[[ SOURCE MATERIAL open ]]

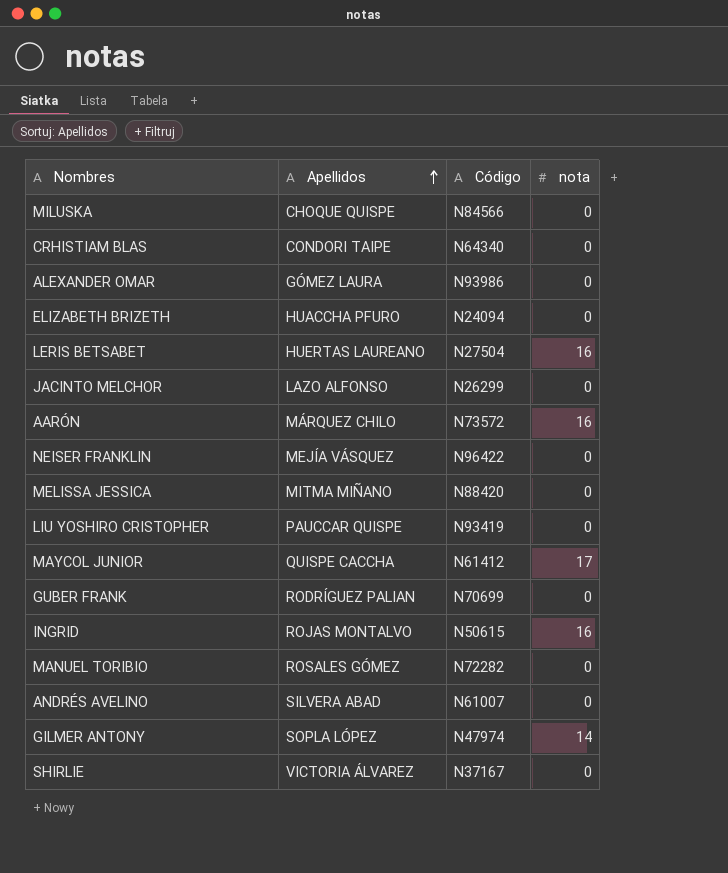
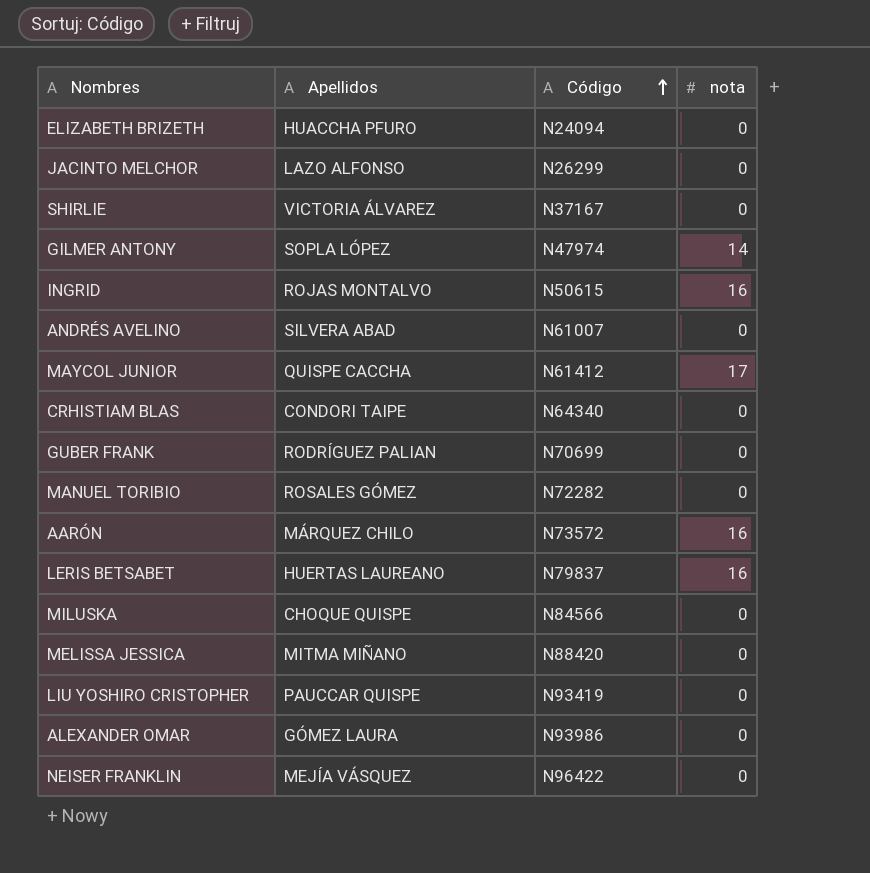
row order: Apellidos ascending -> Código ascending
LERIS BETSABET | Código: N27504 -> N79837

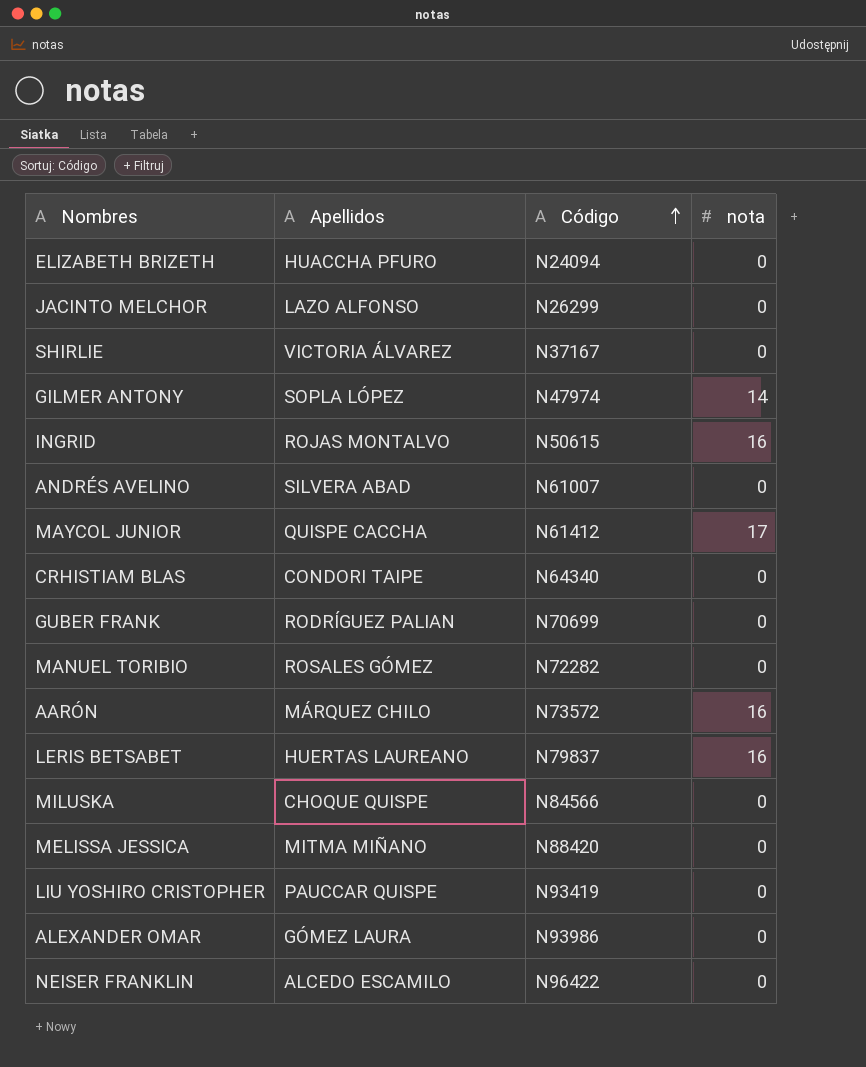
NEISER FRANKLIN | Apellidos: MEJÍA VÁSQUEZ -> ALCEDO ESCAMILO

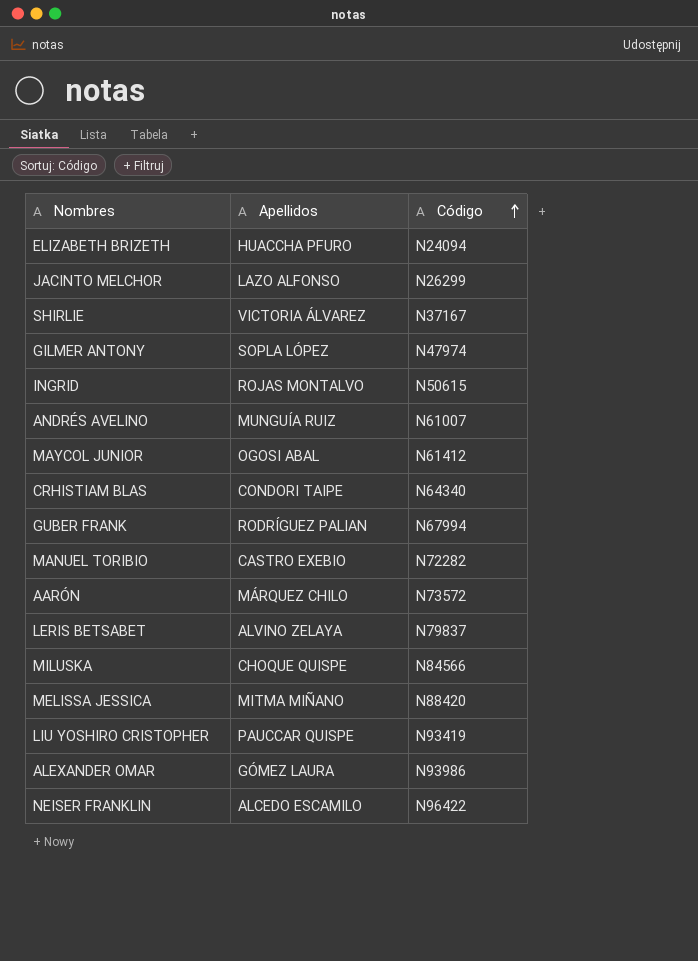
column nota | position: 4 -> none
ANDRÉS AVELINO | Apellidos: SILVERA ABAD -> MUNGUÍA RUIZ
MAYCOL JUNIOR | Apellidos: QUISPE CACCHA -> OGOSI ABAL
GUBER FRANK | Código: N70699 -> N67994
MANUEL TORIBIO | Apellidos: ROSALES GÓMEZ -> CASTRO EXEBIO
LERIS BETSABET | Apellidos: HUERTAS LAUREANO -> ALVINO ZELAYA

[[ SOURCE MATERIAL closed ]]

## WHAT TO DO:
Could you repeat all of the entries exactly, without any of the images?

## YOUR SOLUTION:
row order: Apellidos ascending -> Código ascending
LERIS BETSABET | Código: N27504 -> N79837

NEISER FRANKLIN | Apellidos: MEJÍA VÁSQUEZ -> ALCEDO ESCAMILO

column nota | position: 4 -> none
ANDRÉS AVELINO | Apellidos: SILVERA ABAD -> MUNGUÍA RUIZ
MAYCOL JUNIOR | Apellidos: QUISPE CACCHA -> OGOSI ABAL
GUBER FRANK | Código: N70699 -> N67994
MANUEL TORIBIO | Apellidos: ROSALES GÓMEZ -> CASTRO EXEBIO
LERIS BETSABET | Apellidos: HUERTAS LAUREANO -> ALVINO ZELAYA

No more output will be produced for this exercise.